-- Problem to work on --
Below this sentence is a listing; return exactly its lines from the one with "-109,7 +109,7 @@" to the one with "-57,7 +57,7 @@", both kept, and nothing more.

====== Data

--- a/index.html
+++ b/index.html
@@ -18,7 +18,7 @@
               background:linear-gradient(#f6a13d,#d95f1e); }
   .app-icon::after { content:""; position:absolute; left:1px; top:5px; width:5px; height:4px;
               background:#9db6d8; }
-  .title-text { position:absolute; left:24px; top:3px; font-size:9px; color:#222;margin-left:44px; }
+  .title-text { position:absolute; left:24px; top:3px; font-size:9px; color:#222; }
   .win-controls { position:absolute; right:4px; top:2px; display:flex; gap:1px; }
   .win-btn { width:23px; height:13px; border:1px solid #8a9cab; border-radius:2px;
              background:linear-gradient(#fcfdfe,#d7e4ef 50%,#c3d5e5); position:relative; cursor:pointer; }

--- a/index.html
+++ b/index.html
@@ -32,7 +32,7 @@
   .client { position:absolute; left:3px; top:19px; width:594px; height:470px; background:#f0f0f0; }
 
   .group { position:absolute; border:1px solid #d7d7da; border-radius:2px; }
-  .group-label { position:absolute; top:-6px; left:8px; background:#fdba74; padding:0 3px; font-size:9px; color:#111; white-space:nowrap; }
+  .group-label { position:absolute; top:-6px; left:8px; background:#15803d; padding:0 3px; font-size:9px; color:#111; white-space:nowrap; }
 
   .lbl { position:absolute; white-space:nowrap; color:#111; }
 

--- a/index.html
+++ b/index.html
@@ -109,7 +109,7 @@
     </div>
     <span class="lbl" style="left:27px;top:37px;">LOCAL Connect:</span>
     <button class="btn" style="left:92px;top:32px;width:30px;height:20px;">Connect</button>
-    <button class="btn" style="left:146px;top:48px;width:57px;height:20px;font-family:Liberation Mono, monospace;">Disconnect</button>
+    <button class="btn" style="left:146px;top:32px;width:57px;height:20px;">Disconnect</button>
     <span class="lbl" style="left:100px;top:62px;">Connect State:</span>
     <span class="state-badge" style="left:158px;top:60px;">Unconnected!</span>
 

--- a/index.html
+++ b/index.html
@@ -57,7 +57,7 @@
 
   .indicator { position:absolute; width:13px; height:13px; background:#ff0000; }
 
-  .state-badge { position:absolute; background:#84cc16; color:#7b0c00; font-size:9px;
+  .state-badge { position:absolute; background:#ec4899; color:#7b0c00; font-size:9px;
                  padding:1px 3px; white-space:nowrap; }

============
====== Data

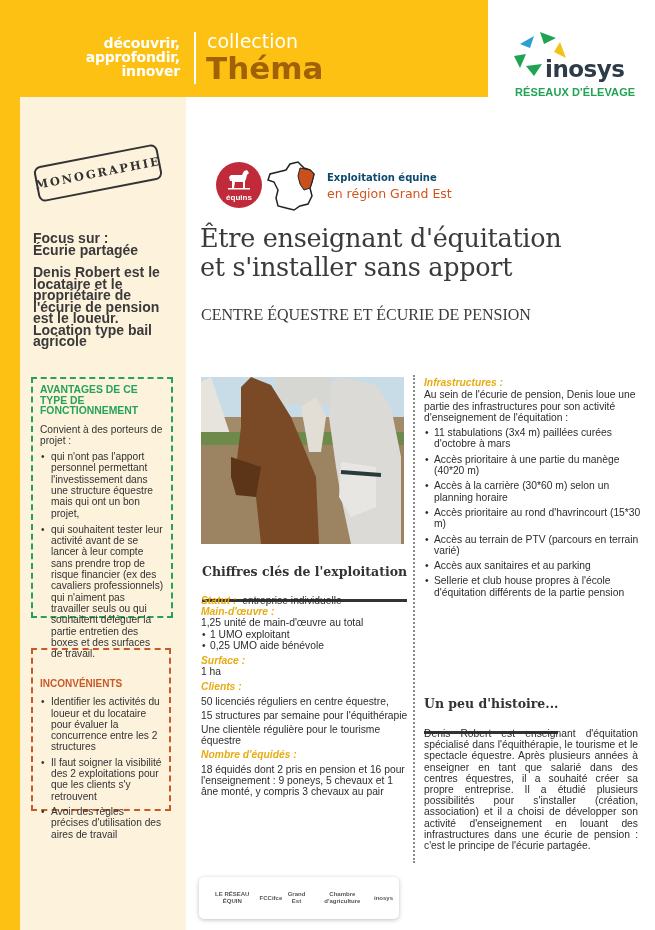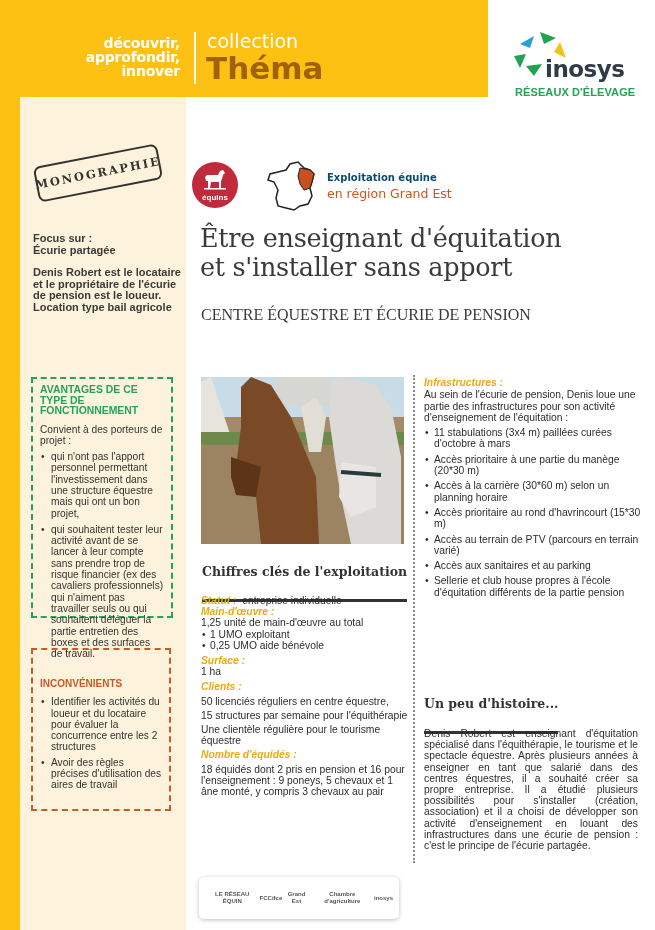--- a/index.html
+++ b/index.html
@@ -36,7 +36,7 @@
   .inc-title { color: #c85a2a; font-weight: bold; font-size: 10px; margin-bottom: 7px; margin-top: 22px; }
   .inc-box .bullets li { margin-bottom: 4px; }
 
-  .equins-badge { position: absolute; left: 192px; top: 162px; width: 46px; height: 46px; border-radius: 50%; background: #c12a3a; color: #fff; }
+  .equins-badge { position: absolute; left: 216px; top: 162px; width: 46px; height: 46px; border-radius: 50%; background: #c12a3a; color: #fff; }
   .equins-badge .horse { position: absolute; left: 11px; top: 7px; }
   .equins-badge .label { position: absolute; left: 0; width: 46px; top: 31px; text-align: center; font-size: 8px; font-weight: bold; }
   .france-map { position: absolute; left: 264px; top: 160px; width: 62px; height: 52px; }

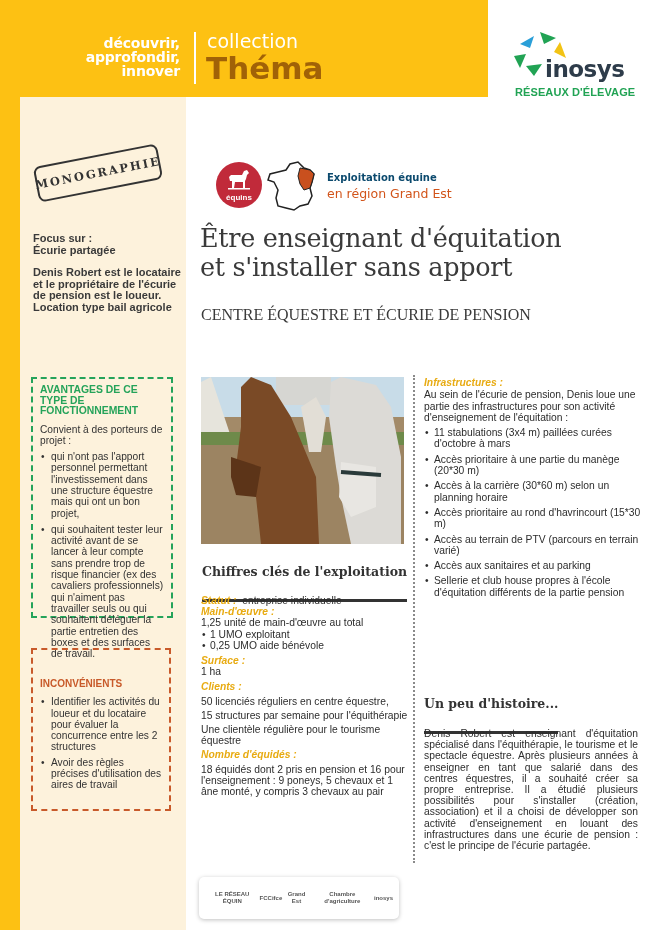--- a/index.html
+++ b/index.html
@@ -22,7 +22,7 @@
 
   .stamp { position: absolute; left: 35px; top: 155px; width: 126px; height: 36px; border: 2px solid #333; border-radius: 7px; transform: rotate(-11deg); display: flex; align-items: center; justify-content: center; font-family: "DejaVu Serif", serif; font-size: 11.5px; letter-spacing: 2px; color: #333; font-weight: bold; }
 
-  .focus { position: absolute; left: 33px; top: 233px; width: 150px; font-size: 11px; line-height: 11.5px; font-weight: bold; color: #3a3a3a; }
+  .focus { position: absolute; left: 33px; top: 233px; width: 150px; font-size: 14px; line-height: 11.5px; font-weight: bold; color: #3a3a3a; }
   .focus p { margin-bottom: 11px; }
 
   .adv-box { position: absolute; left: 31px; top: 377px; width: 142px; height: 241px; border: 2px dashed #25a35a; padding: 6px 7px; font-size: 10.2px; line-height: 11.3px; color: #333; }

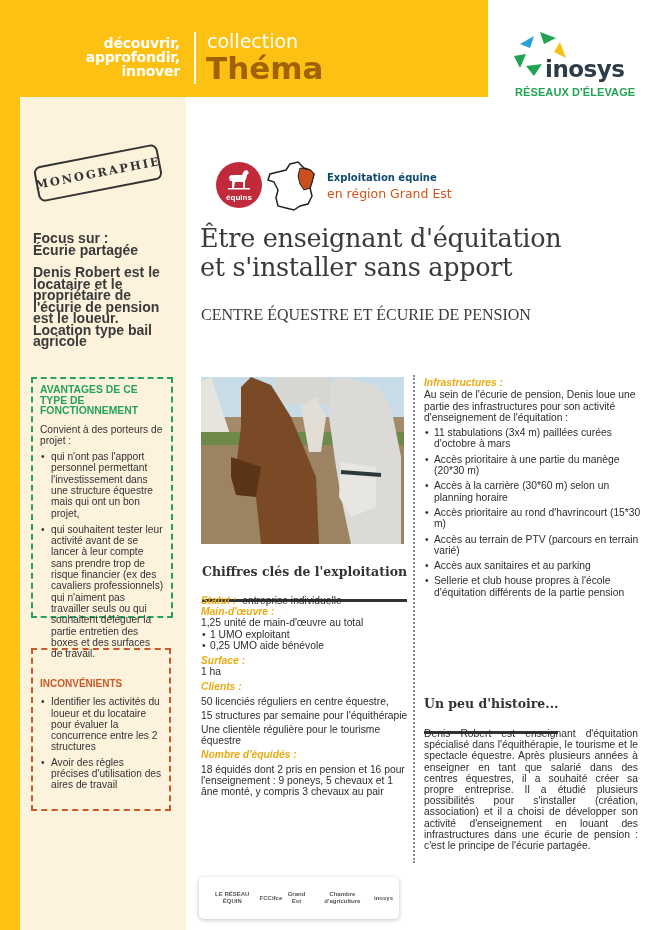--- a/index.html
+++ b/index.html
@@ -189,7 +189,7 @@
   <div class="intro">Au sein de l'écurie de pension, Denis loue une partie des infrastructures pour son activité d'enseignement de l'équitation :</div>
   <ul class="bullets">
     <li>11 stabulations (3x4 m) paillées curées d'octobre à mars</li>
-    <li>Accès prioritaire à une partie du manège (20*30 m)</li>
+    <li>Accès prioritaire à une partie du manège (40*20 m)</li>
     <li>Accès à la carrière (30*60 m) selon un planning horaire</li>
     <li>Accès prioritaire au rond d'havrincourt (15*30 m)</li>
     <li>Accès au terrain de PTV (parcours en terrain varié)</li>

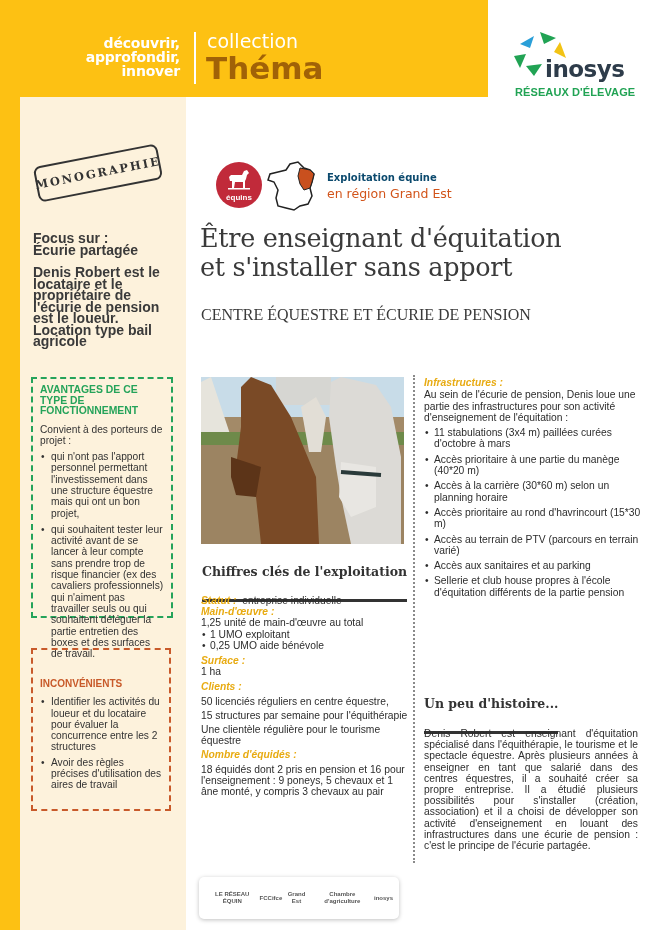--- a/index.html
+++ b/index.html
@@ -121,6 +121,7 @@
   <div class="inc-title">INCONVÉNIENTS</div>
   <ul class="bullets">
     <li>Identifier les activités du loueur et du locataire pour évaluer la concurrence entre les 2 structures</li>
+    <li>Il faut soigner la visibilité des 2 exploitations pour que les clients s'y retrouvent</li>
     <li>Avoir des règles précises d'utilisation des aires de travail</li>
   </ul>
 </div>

============

-- Reply to the task --
@@ -109,7 +109,7 @@
     </div>
     <span class="lbl" style="left:27px;top:37px;">LOCAL Connect:</span>
     <button class="btn" style="left:92px;top:32px;width:30px;height:20px;">Connect</button>
-    <button class="btn" style="left:146px;top:48px;width:57px;height:20px;font-family:Liberation Mono, monospace;">Disconnect</button>
+    <button class="btn" style="left:146px;top:32px;width:57px;height:20px;">Disconnect</button>
     <span class="lbl" style="left:100px;top:62px;">Connect State:</span>
     <span class="state-badge" style="left:158px;top:60px;">Unconnected!</span>
 

--- a/index.html
+++ b/index.html
@@ -57,7 +57,7 @@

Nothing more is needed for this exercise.